Scoring Your Credit
Most people assume that the home buying process starts with getting pre-approved by a lender or with choosing a real estate agent. The content of your wallet begins the home buying process. Without an above average credit score, entering into a loan for a house is more difficult and, you could find yourself renting longer than you expected in Tucumcari, New Mexico until you build up your score.
The Fair Isaac Company bases your FICO score on the summary of your complete credit history. Most people usually have a score of 600, but scores range from 300 to 850. Job loss has been common in the last few years, but FICO scores aren't necessarily adjusted "on a curve." A low score is just that and often means you can't get a loan. Some of the pieces in reviewing your FICO score include:
- Credit Inquiries — How many times has your credit history been accessed by someone other than you?
- Types of Credit — Do you have a healthy mix of credit cards and loans?
- Payment History — Do you pay your bills on time each month?
- Credit to Debt Ratio — How much do you owe versus how much credit you have available?
When you pull your credit report, you'll see that you actually have three reports. Experian, Equifax and TransUnion — three of the major credit reporting agencies — use a slightly different models to calculate your credit rating. FICO is used by Experian. Equifax's model is called BEACON and TransUnion uses EMPIRICA. You have a credit score with all of the bureaus.
Lenders want to make sure that giving you a loan isn't a risk for them. Your credit score gives lenders a view of what type of borrower you'll be based solely on your credit history. You'll need a score of at least 700 to get a satisfactory interest rate. If your score is less than that, you can still qualify for a loan, but the interest accumulated over time could be more than double the amount of someone having a near perfect FICO score.
Getting your credit in order is the first step in purchasing a home. Contact us and we can help you get on the right track to the home of your dreams.
How do you get a higher score? Improving your FICO score takes time. It can be rare to make a significant change in your number with small changes, but your score can improve in a year by keeping tabs your credit report and by using credit extended to you to raise your score, instead of ruin it. The best way to do this is to know your FICO score. You'll improve your credit score by using these tips:
- Correct your credit report. If you find mistakes on your credit report, contact the bureau asking that the item be removed. If you have a common name or the same name as a family member, you'll want to pay extra attention to make sure the activity reported is correct.
- Spread your debt around. At first, this doesn't seem like a good idea. But, you steer clear of having one card that is at the limit and have the rest of your cards at a zero balance. It's better to have each of your cards at about 25% of their credit limit than to have the majority of your debt sitting on one card.
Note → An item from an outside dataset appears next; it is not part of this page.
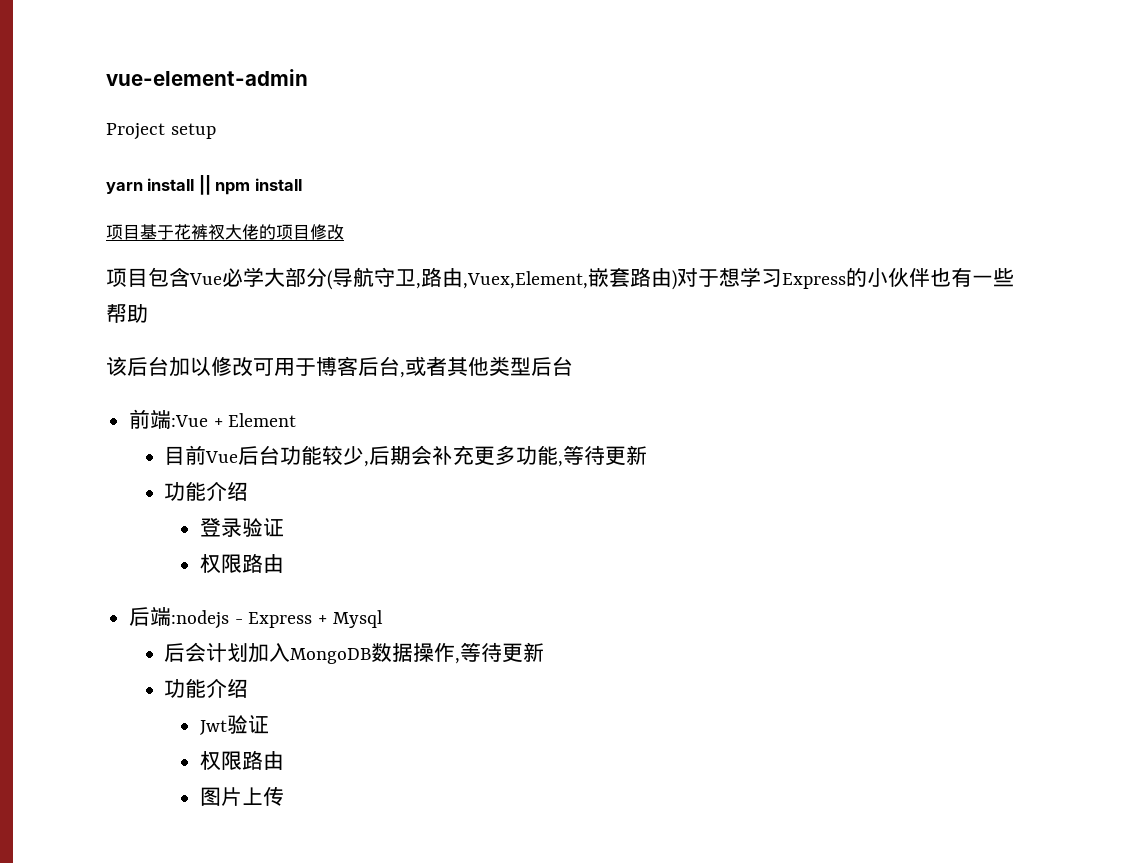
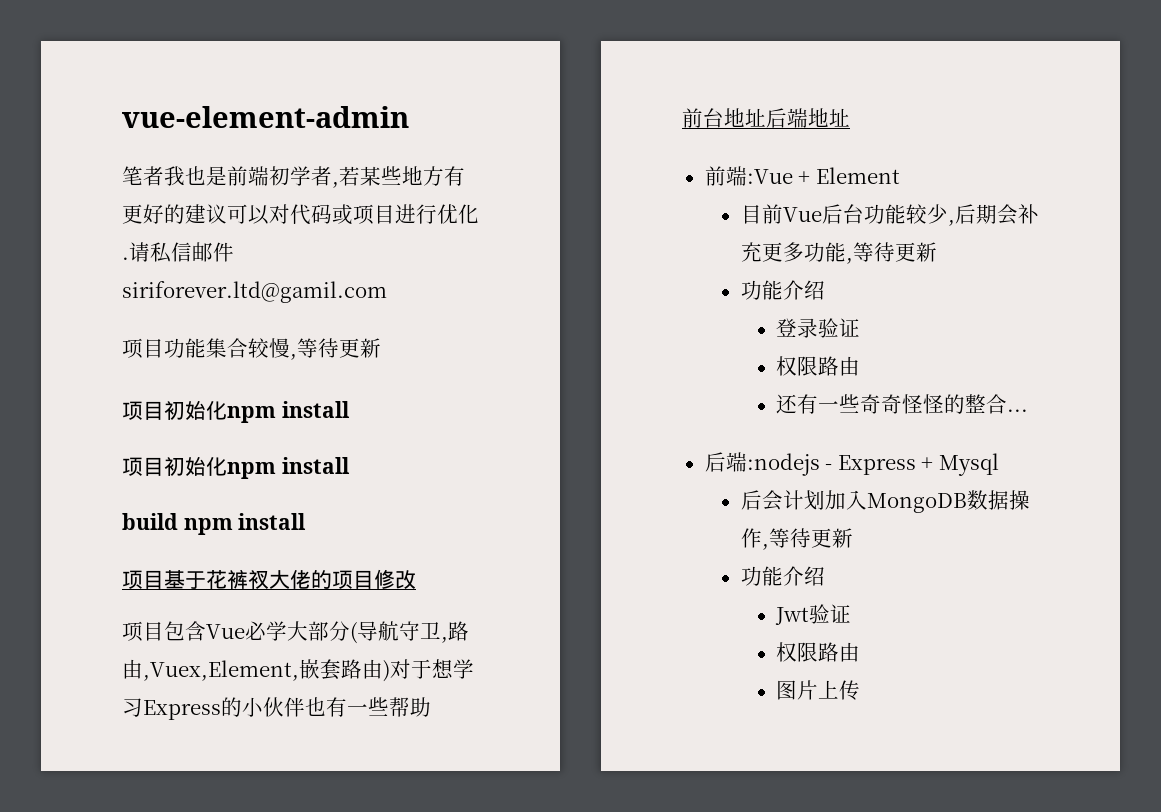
[106,123,216,140] [106,175,211,195] Project setup // yarn install || -> [122,166,465,188] [122,204,479,225] [122,242,234,263] [122,281,387,303] [122,338,381,360] [122,400,350,423] [122,456,350,479] [122,513,178,530] 笔者我也是前端初学者,若某些地方有更好的建议可以对代码或项目进行优化.请私信邮件siriforever.ltd@gamil.com // 项目功能集合较慢,等待更新 // 项目初始化npm install // 项目初始化npm install // build
[106,356,573,378] 该后台加以修改可用于博客后台,或者其他类型后台 -> [682,108,850,128] 前台地址后端地址
(284, 563) none -> [776,394,1029,414] // 还有一些奇奇怪怪的整合...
- Apply for gas station cards or chain store credit. For those who have non-existent credit or below average credit, chain store credit cards and gas credit cards are ways to repair credit, increase your credit limits and have a solid payment history, which will raise your credit. You must always avoid holding a large balance for more than a couple of months because these types of cards traditionally have a surprisingly high interest rate.
- Keep your cards in rotation. Whether you're just getting started with credit, or if you've got older cards, be sure to use your cards to make sure your accounts stay active. But, make sure you pay them off in one or two payments.
- Keep up with payments. Late payments hurt your credit history. It's where people who have recently been unemployed see the biggest dip in their credit score. Yes, it takes longer to rebuild your credit this way, but it's the surest way to show that you're responsible enough to make payments to a bank.
Now that you know more about credit reporting, you'll be able to successfully take the first step in owning a home, and that is improving your FICO score. Keep in mind that when you're ready to apply for a loan to purchase a home, you'll want to keep your lender applications within a two-week window to avoid adverse effects on your credit score. With the help of McElroy & Associates, the loan process can be a stress-free experience so you, too, can become a homeowner.
Get more information by visiting myFICO.com, Fair Isaac's informational site and once per year, for free, you can review all three of your credit reports at annualcreditreport.com. And, for a small payment, you can get your FICO score from each bureau on their websites: equifax.com, experian.com and transunion.com.